Assim como Mandetta, Teich também apresentou discordâncias com o presidente Jair Bolsonaro sobre as medidas para combate ao coronavírus. Ele foi chamado para uma reunião no Palácio do Planalto nesta manhã. Ele esteve com Bolsonaro e depois voltou para o prédio do Ministério da Saúde. A demissão foi anunciada logo depois.
Segundo o jornal Folha de São Paulo, a polêmica sobre o protocolo do uso da cloroquina no combate ao coronavírus, porém, foi considerada a gota d´água para a queda dele.

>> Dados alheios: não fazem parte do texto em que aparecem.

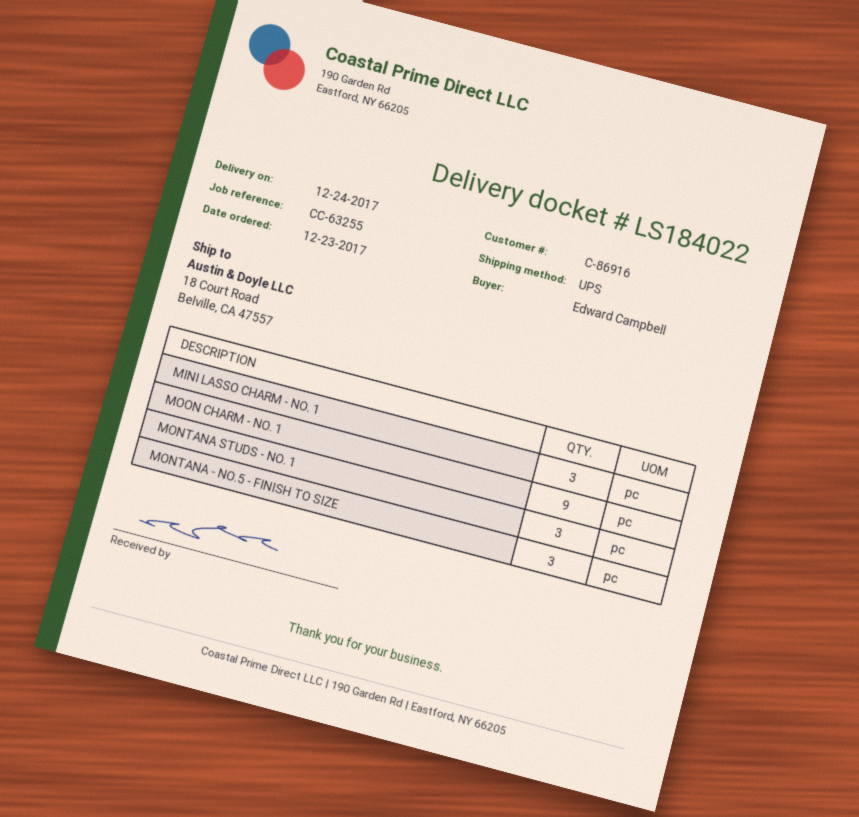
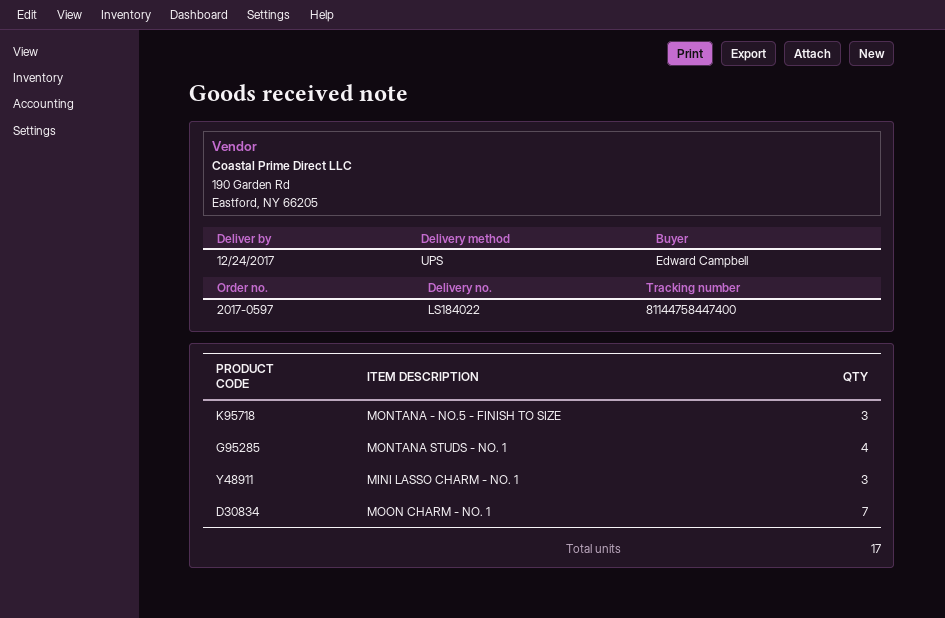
MOON CHARM - NO. 1: 9 -> 7
MONTANA STUDS - NO. 1: 3 -> 4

Teich foi enquadrado nesta semana por Bolsonaro a ampliar o uso da cloroquina para pacientes com quadros leves da Covid-19, apesar da falta de evidências científicas do medicamento para o novo coronavírus. Estudos recentes internacionais, publicados em revistas científicas de prestígio, não mostraram benefícios da droga em reduzir internações e mortes e apontaram riscos cardíacos.
Nesta sexta, Teich avisou Bolsonaro que não poderia mudar o protocolo sem comprovação científica sobre a eficácia da cloroquina no início do tratamento.